Working data:
++++
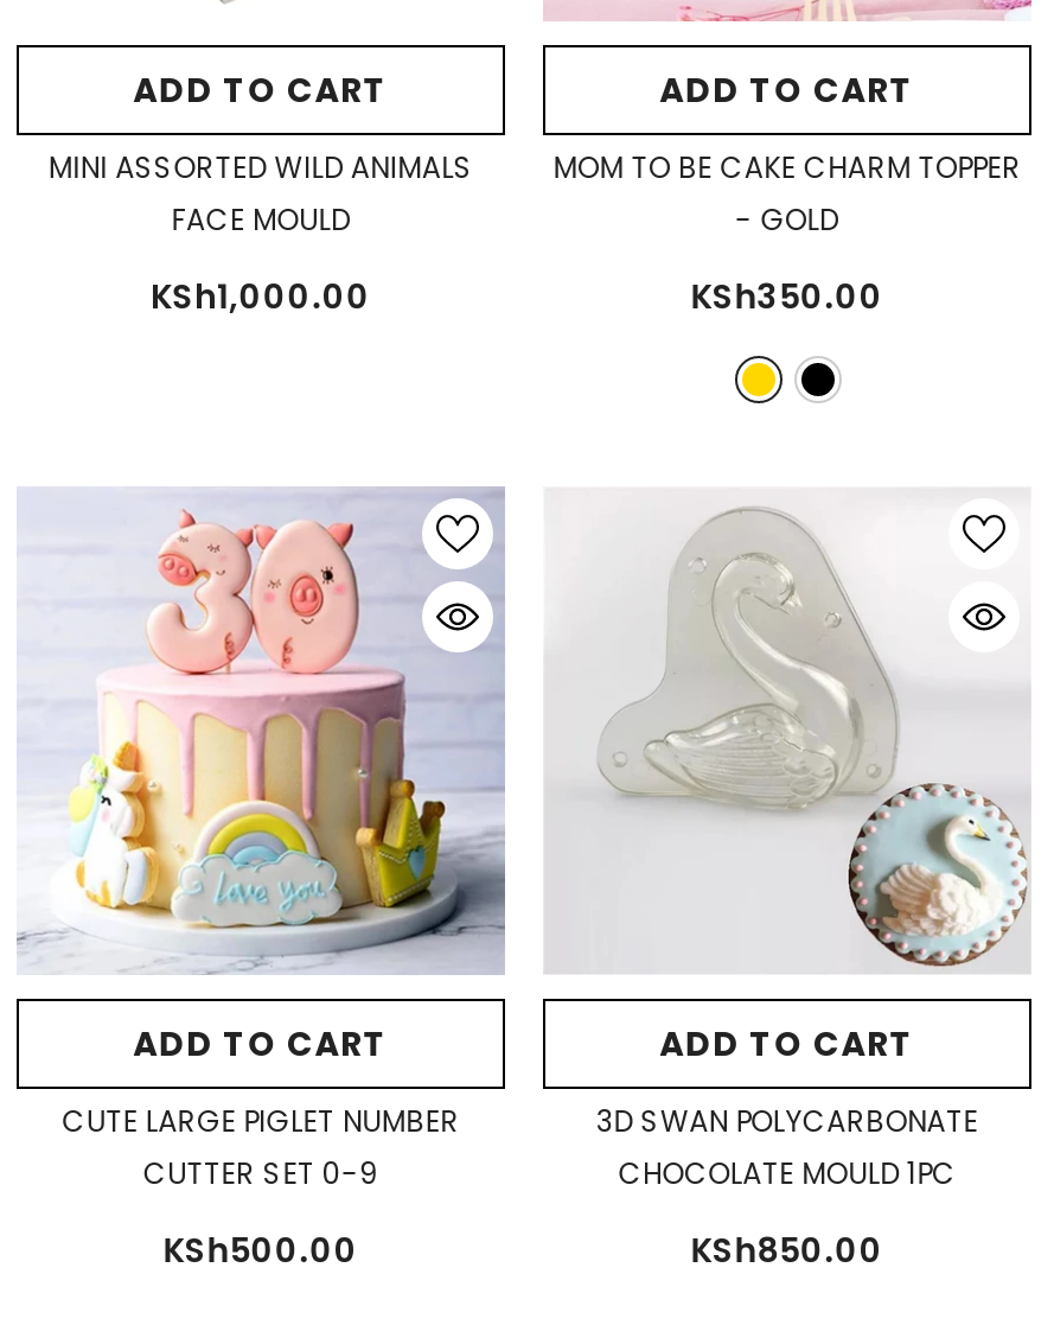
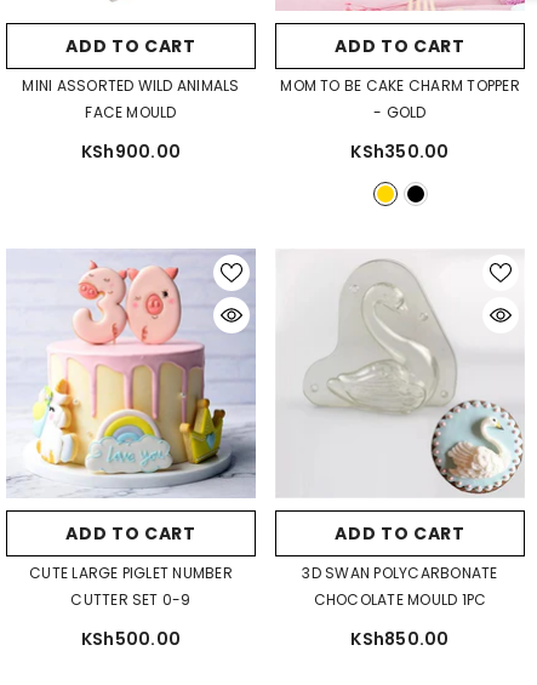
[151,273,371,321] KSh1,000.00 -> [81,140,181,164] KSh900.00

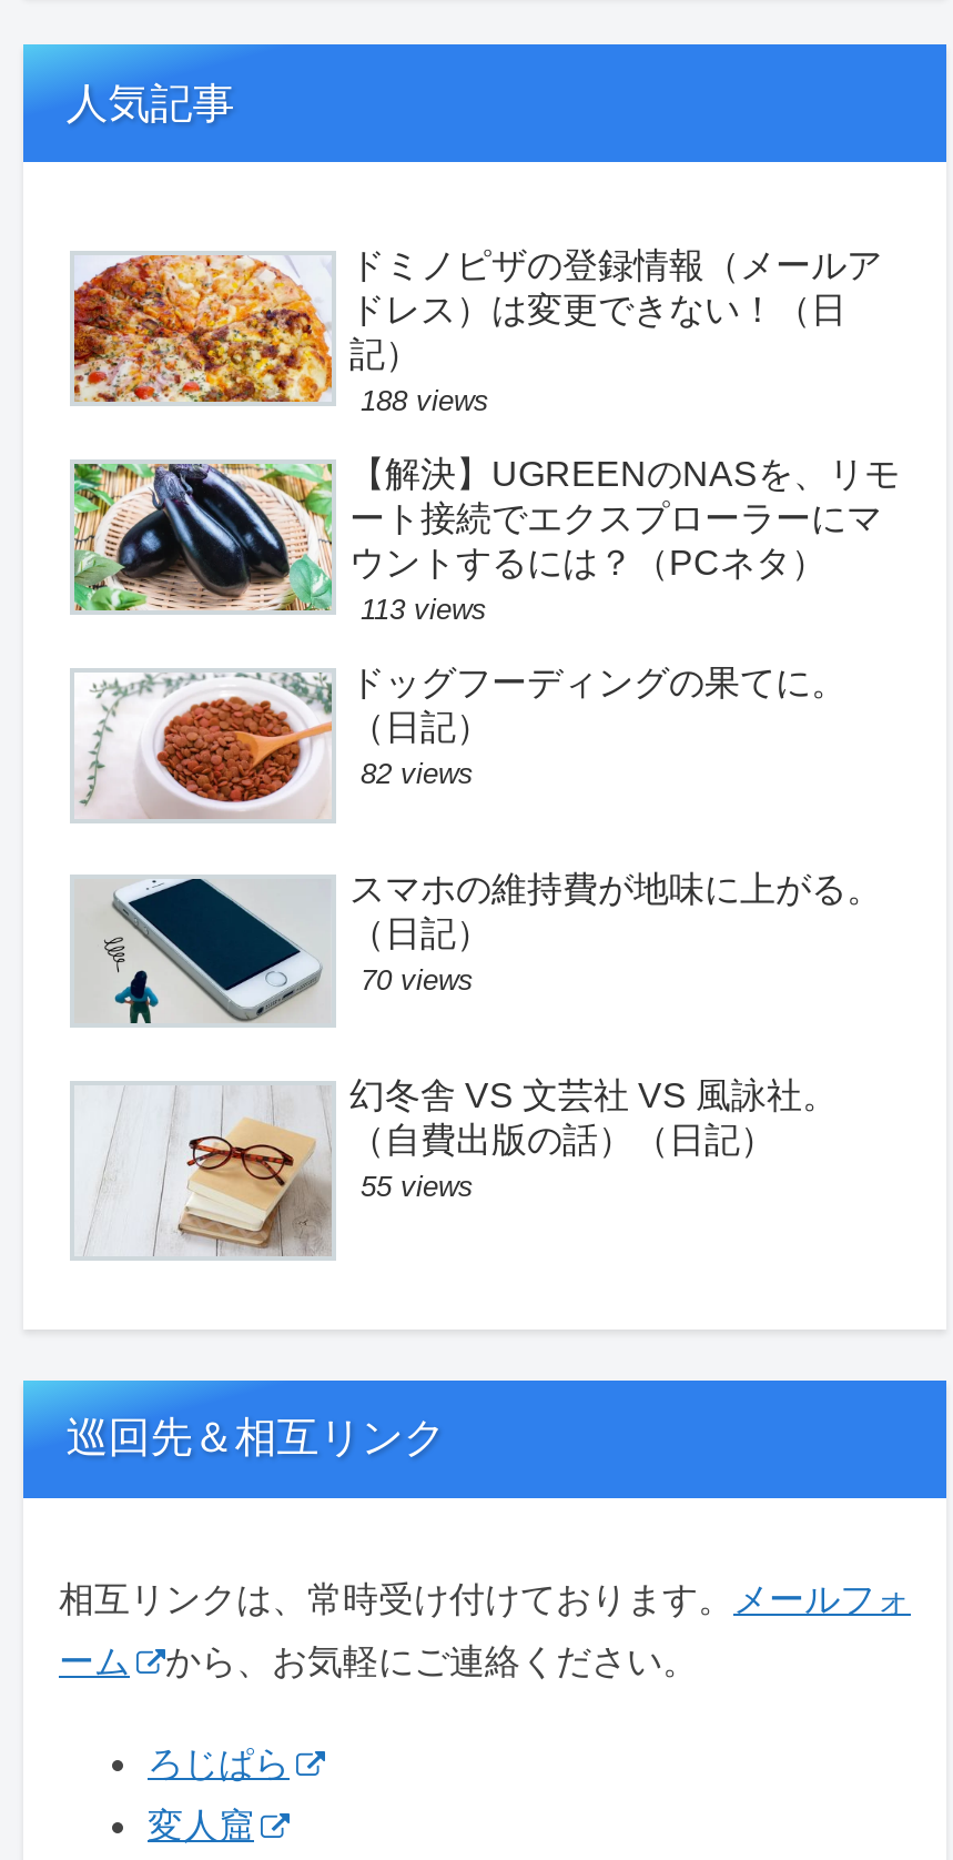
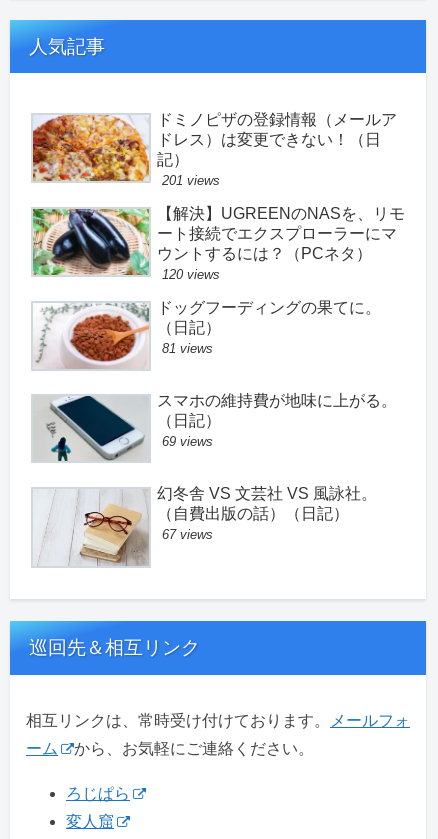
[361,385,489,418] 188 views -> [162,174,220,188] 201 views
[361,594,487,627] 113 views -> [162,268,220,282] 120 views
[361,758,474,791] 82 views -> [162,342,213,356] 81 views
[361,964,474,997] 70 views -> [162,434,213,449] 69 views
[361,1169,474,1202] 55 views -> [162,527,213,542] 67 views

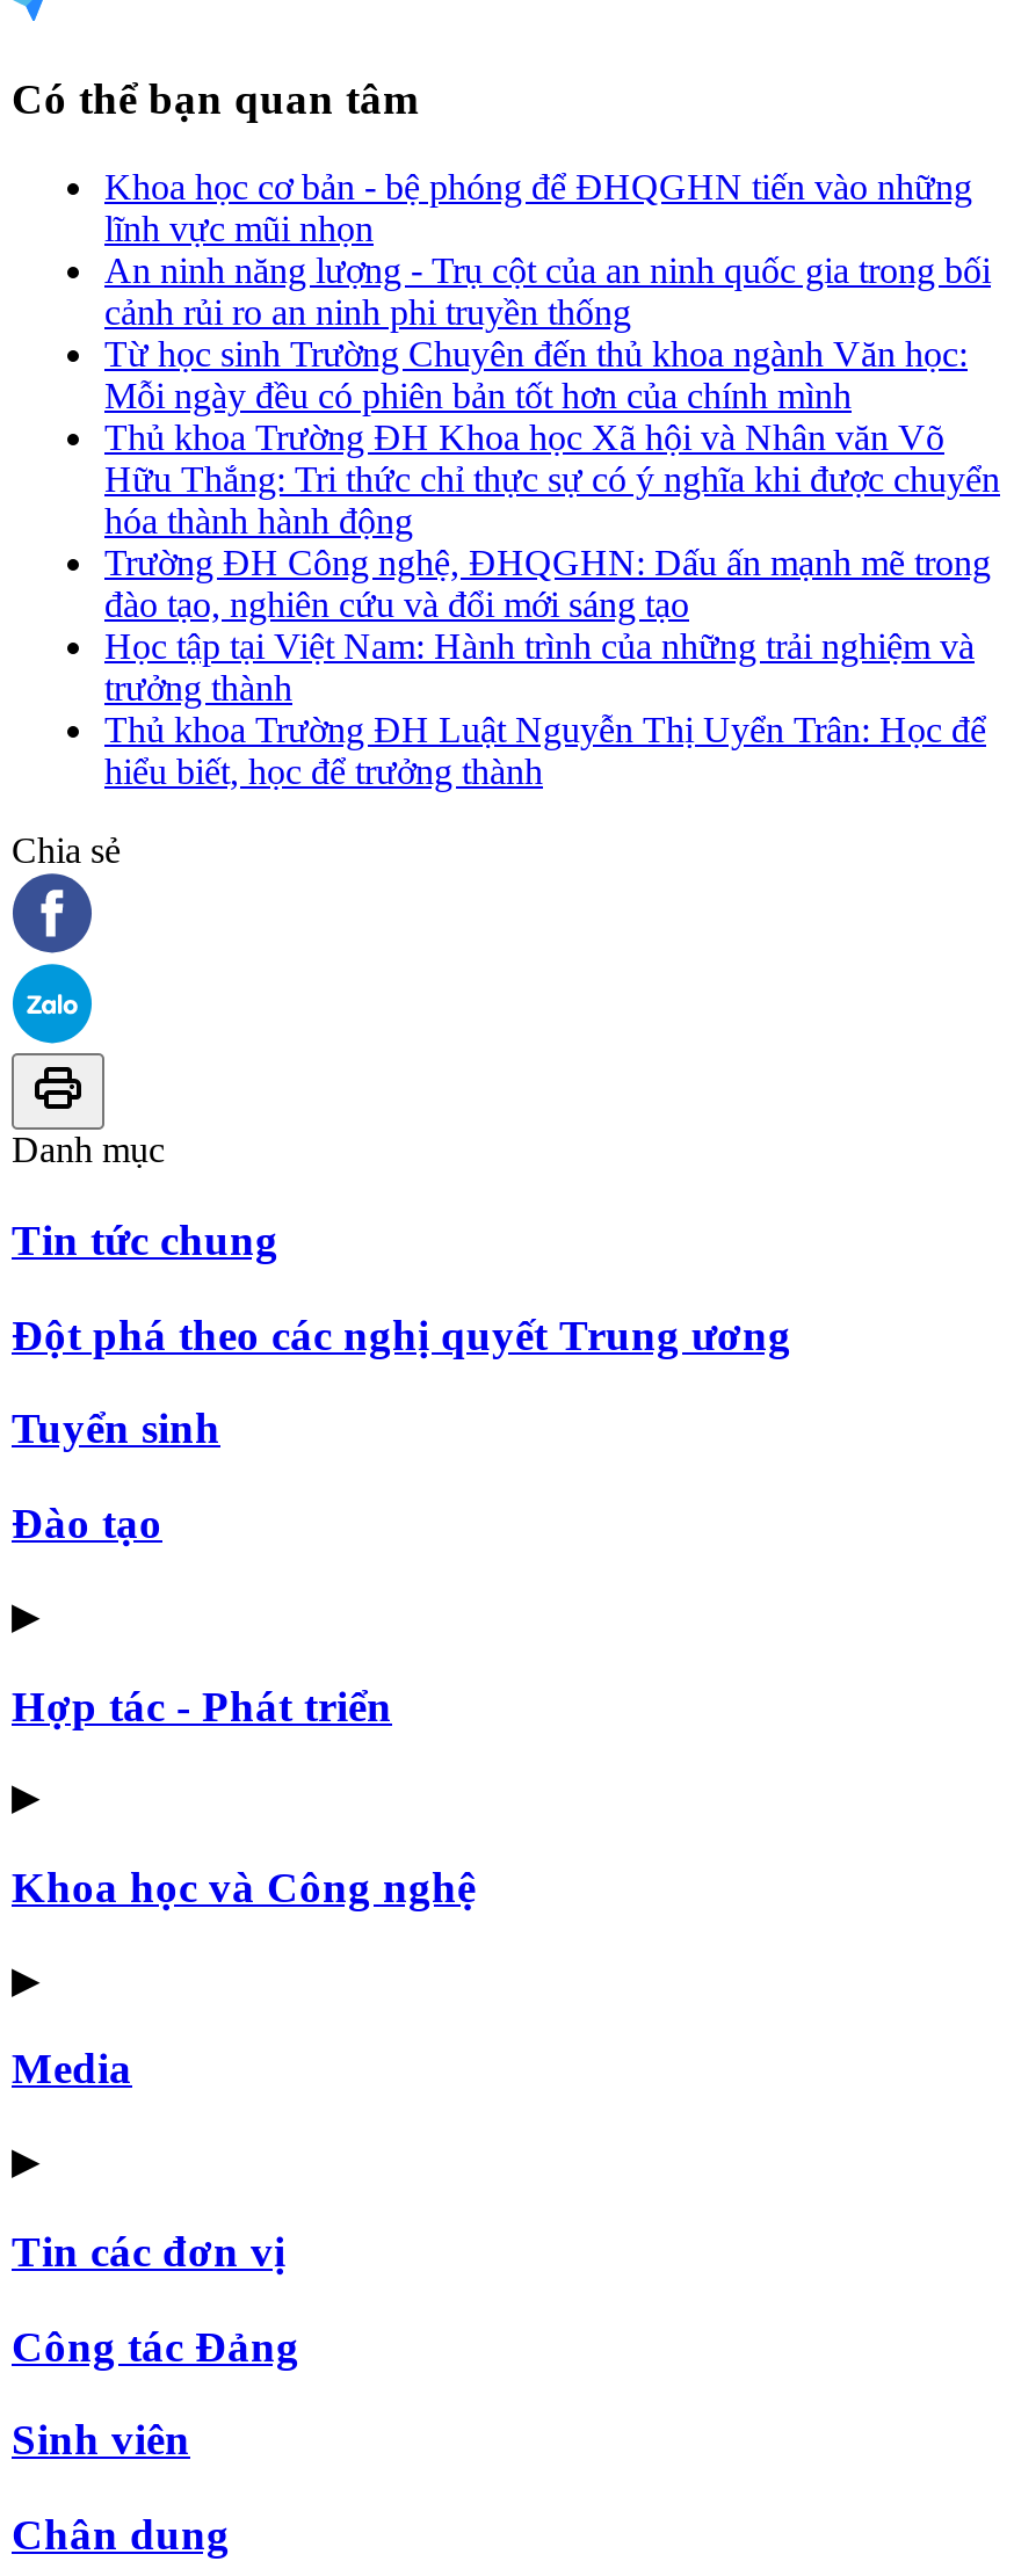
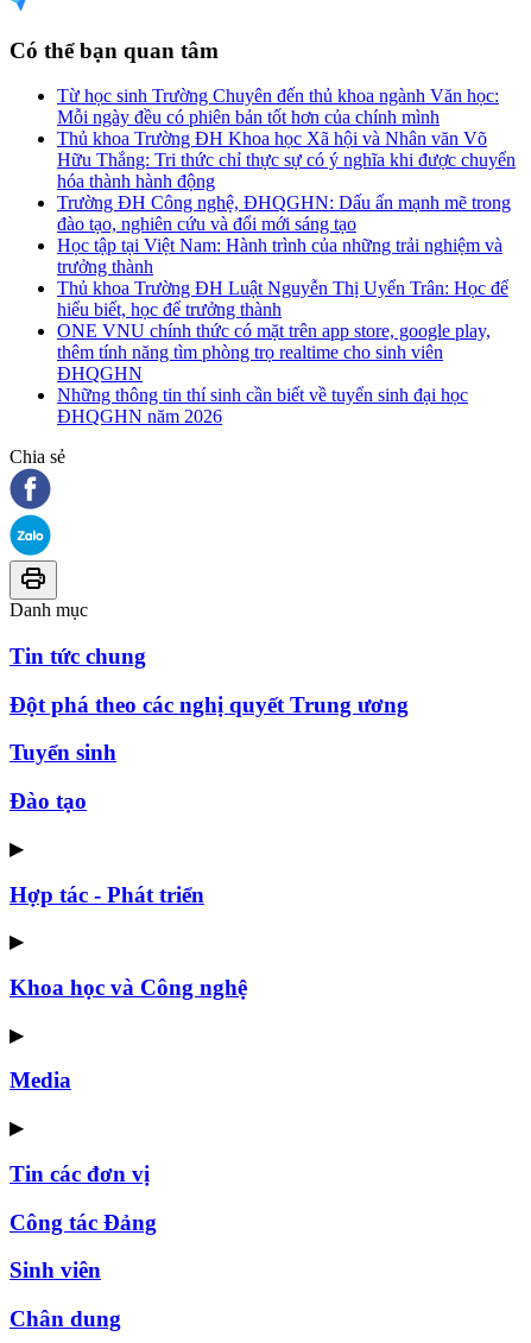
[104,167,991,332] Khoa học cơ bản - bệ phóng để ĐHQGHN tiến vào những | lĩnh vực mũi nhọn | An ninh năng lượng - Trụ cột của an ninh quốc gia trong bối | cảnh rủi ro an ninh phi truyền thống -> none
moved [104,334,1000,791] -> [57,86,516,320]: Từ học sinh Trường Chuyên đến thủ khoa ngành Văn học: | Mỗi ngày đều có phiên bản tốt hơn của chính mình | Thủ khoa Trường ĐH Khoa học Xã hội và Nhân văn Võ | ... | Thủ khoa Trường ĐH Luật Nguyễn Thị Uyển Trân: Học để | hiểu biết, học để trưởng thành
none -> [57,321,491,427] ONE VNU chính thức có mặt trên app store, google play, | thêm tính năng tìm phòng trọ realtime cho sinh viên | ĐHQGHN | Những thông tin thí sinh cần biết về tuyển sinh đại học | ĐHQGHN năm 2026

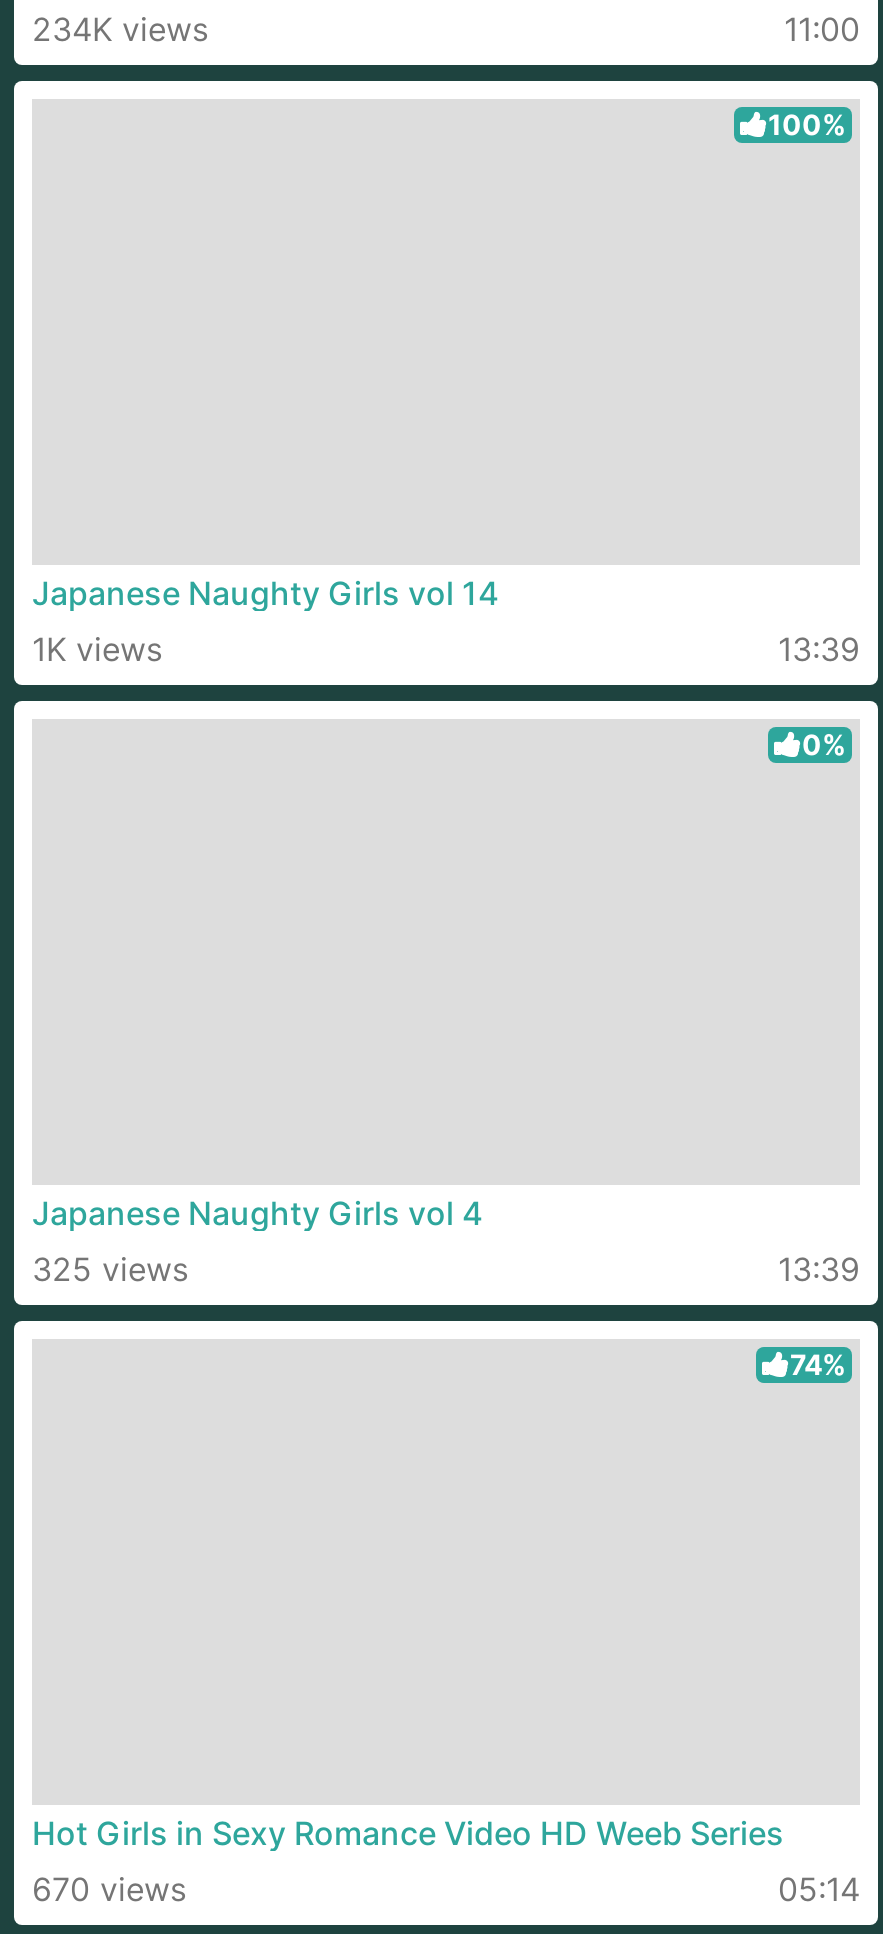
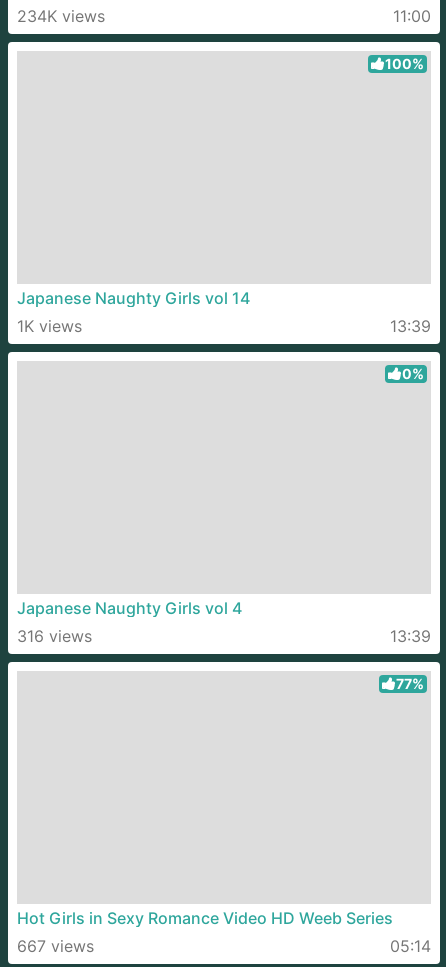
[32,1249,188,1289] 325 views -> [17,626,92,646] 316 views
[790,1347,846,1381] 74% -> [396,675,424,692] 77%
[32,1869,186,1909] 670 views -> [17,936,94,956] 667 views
++++
Task description:
Please copy out from the data above, without any picture, exactly the lines running from the one that holds "[361,594,487,627] 113 views" through the one that holds "[790,1347,846,1381] 74% ->", and nothing beyond them.

Your solution:
[361,594,487,627] 113 views -> [162,268,220,282] 120 views
[361,758,474,791] 82 views -> [162,342,213,356] 81 views
[361,964,474,997] 70 views -> [162,434,213,449] 69 views
[361,1169,474,1202] 55 views -> [162,527,213,542] 67 views

[104,167,991,332] Khoa học cơ bản - bệ phóng để ĐHQGHN tiến vào những | lĩnh vực mũi nhọn | An ninh năng lượng - Trụ cột của an ninh quốc gia trong bối | cảnh rủi ro an ninh phi truyền thống -> none
moved [104,334,1000,791] -> [57,86,516,320]: Từ học sinh Trường Chuyên đến thủ khoa ngành Văn học: | Mỗi ngày đều có phiên bản tốt hơn của chính mình | Thủ khoa Trường ĐH Khoa học Xã hội và Nhân văn Võ | ... | Thủ khoa Trường ĐH Luật Nguyễn Thị Uyển Trân: Học để | hiểu biết, học để trưởng thành
none -> [57,321,491,427] ONE VNU chính thức có mặt trên app store, google play, | thêm tính năng tìm phòng trọ realtime cho sinh viên | ĐHQGHN | Những thông tin thí sinh cần biết về tuyển sinh đại học | ĐHQGHN năm 2026

[32,1249,188,1289] 325 views -> [17,626,92,646] 316 views
[790,1347,846,1381] 74% -> [396,675,424,692] 77%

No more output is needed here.